Economia fraca é causa da ganância infecciosa global

GILSON SCHWARTZ
ARTICULISTA DA FOLHA

Muitos imaginavam que Alan Greenspan entraria para a história como o mais hábil e confiável presidente de banco central do capitalismo global. Mas o seu longo reinado à frente do Fed parece que vai ficar nos anais mais por sua criatividade na invenção de tiradas verbais do que por sua capacidade de conduzir a economia dos EUA a algum porto seguro.
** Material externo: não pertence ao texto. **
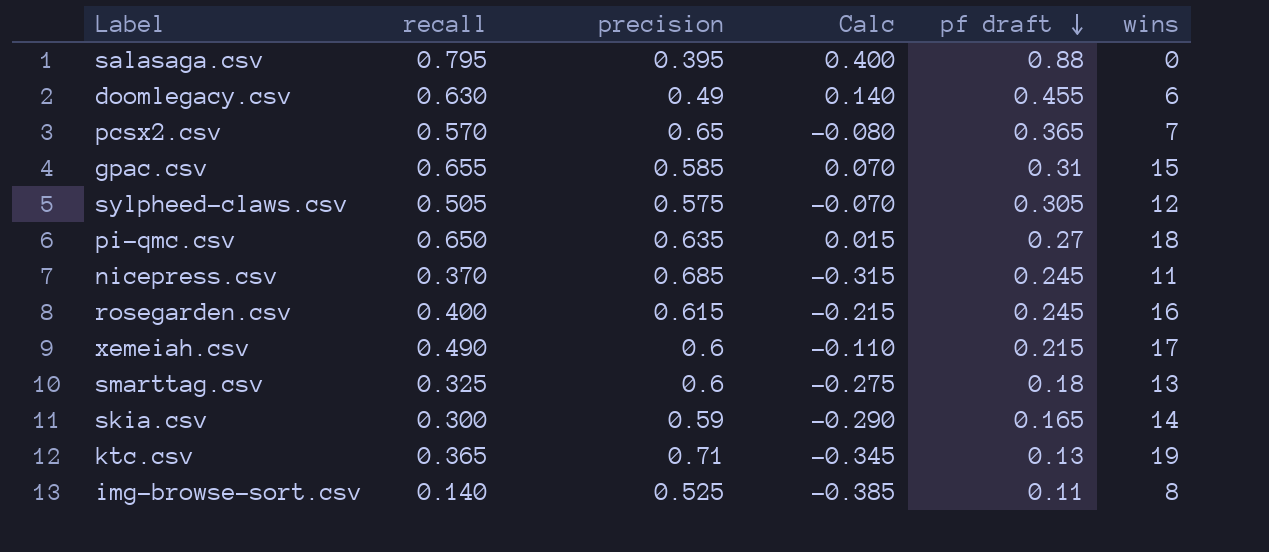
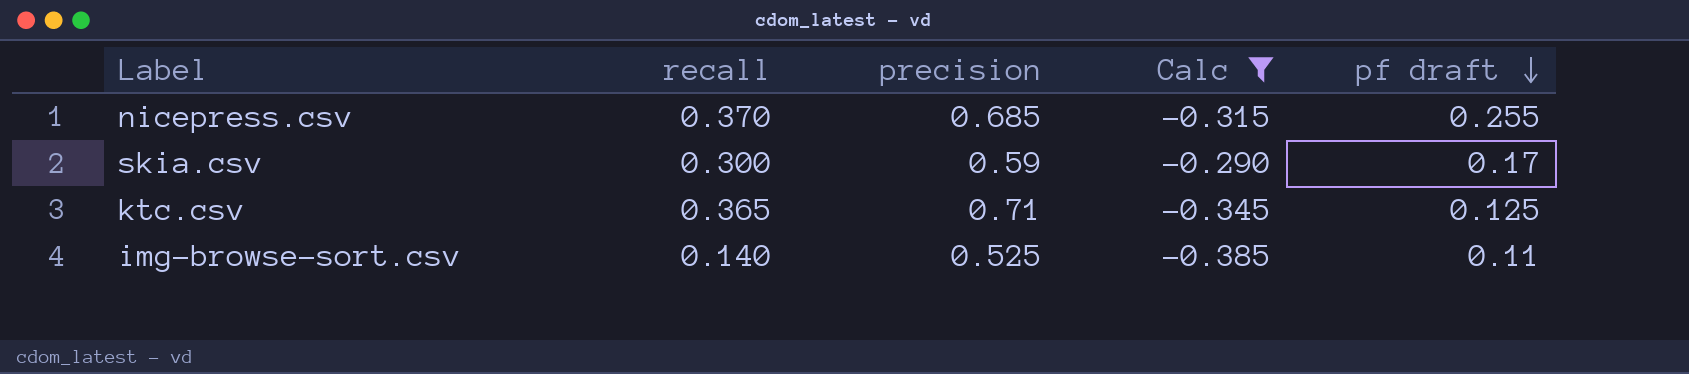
filter: none -> Calc <= -0.290
column wins | position: 6 -> none
nicepress.csv | pf draft: 0.245 -> 0.255
skia.csv | pf draft: 0.165 -> 0.17
ktc.csv | pf draft: 0.13 -> 0.125

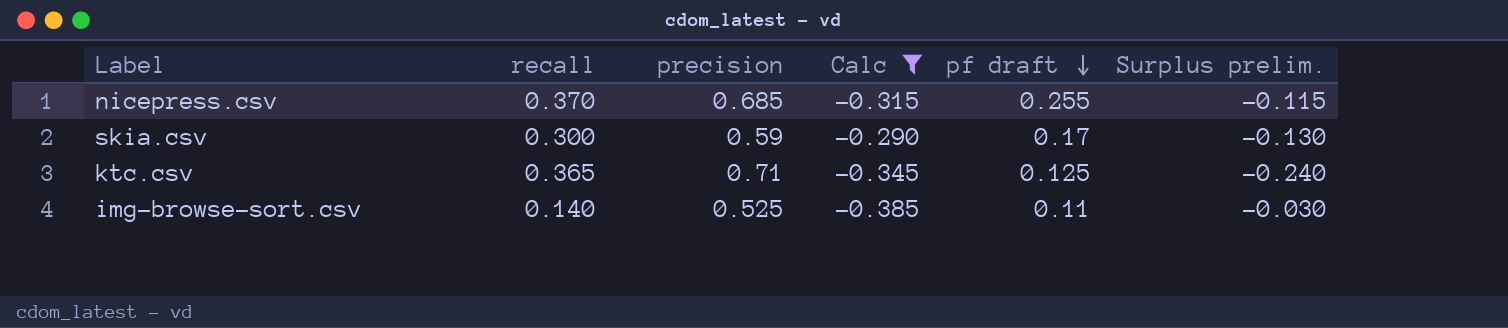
column Surplus prelim. | formula: none -> [pf draft] - [recall]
Em 1996, Greenspan cunhou a expressão "exuberância irracional". Tinha razão e não estava só, embora a euforia cegasse a maioria dos analistas e investidores. Foram necessários ainda cerca de quatro anos até que a bolha especulativa estourasse.
Greenspan criou outra imagem, aliás forte numa época de doenças sem cura. Na semana passada, disse que a maior economia do mundo foi tomada pela "ganância infecciosa".
Como na imagem da exuberância, o foco de Greenspan é o perfil psicológico do investidor. A dinâmica econômica fica reduzida aos impulsos voláteis que condicionam as decisões na alta esfera das finanças. Pânico e comportamento de manada associam-se a uma espécie de vertigem, ilusão de ótica ou desvio de comportamento.
Ao jogar o holofote sobre essa dimensão psicológica e comportamental, Greenspan continua preso à lógica dos mercados. Ou seja, mais informação e padrões contábeis mais rígidos seriam os antídotos para a infecção econômica, que seria em última análise de natureza moral.
O próprio sistema empresarial, a lógica da acumulação de lucros pela concentração cada vez maior de capital e renda em menos mãos escapariam ilesos do seu diagnóstico.
As estatísticas revelam um quadro muito mais complexo, que atinge o coração do sistema econômico. É a falta de motores para o crescimento econômico que explica a crise e ao mesmo tempo os desvios de comportamento, não o contrário.
É o "lado real" que cobra seu preço às ilusões de acumulação embaladas no "lado financeiro".
Por falar em infecção, o setor farmacêutico ilustra bem a insuficiência da visão moralista da crise econômica internacional.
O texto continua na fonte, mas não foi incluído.